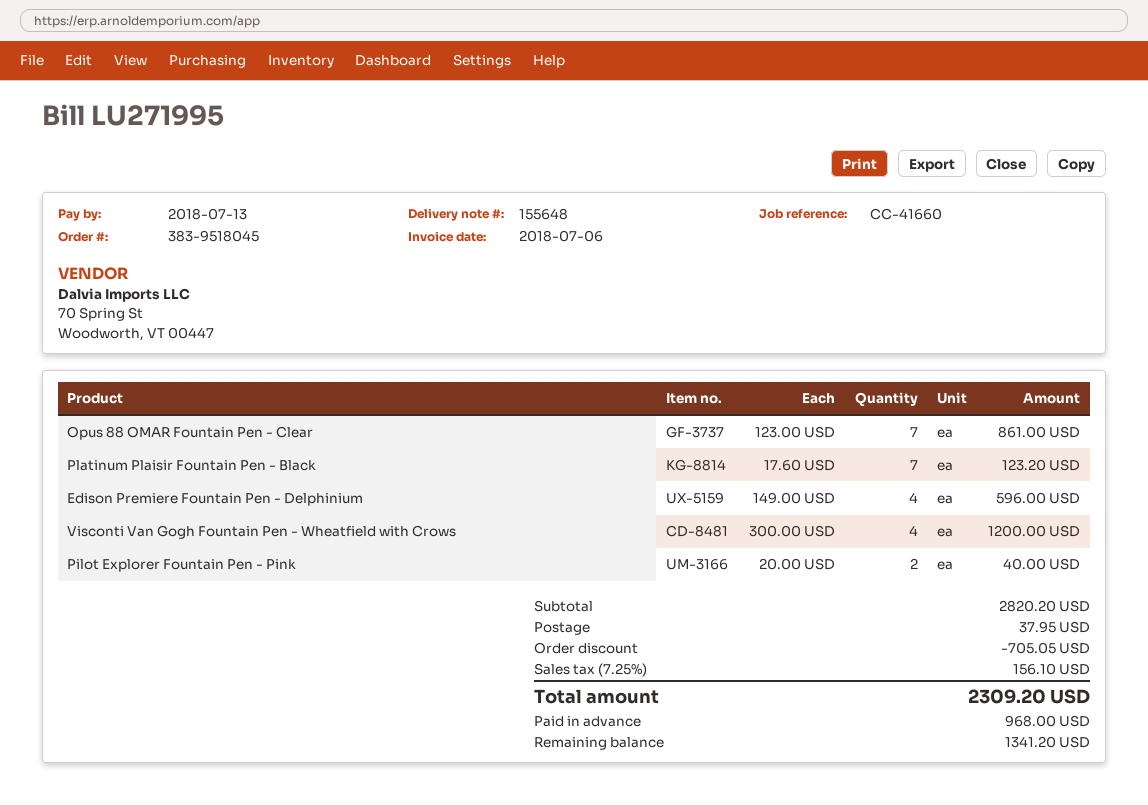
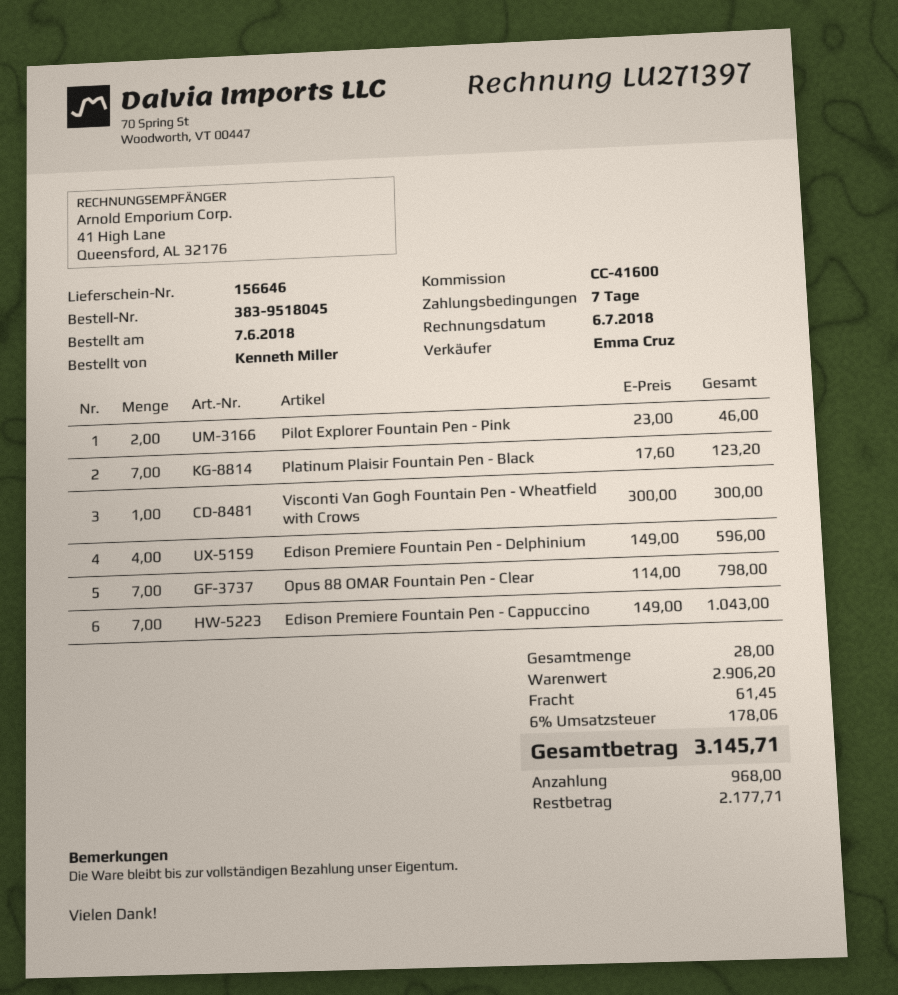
delivery note number: 155648 -> 156646
invoice number: LU271995 -> LU271397
reference: CC-41660 -> CC-41600
Opus 88 OMAR Fountain Pen - Clear: 7 x 123.00 = 861.00 -> 7 x 114.00 = 798.00
Visconti Van Gogh Fountain Pen - Wheatfield with Crows: 4 x 300.00 = 1200.00 -> 1 x 300.00 = 300.00
Pilot Explorer Fountain Pen - Pink: 2 x 20.00 = 40.00 -> 2 x 23.00 = 46.00
Edison Premiere Fountain Pen - Cappuccino: none -> 7 x 149.00 = 1043.00
subtotal: 2820.20 -> 2906.20
discount: 705.05 -> none
shipping: 37.95 -> 61.45
tax: 7.25% = 156.10 -> 6% = 178.06
total: 2309.20 -> 3145.71
balance: 1341.20 -> 2177.71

▬▬▬▬▬▬

Requirement
Extract from the data every line where "Fountain" shows up.

Written answer
Opus 88 OMAR Fountain Pen - Clear: 7 x 123.00 = 861.00 -> 7 x 114.00 = 798.00
Visconti Van Gogh Fountain Pen - Wheatfield with Crows: 4 x 300.00 = 1200.00 -> 1 x 300.00 = 300.00
Pilot Explorer Fountain Pen - Pink: 2 x 20.00 = 40.00 -> 2 x 23.00 = 46.00
Edison Premiere Fountain Pen - Cappuccino: none -> 7 x 149.00 = 1043.00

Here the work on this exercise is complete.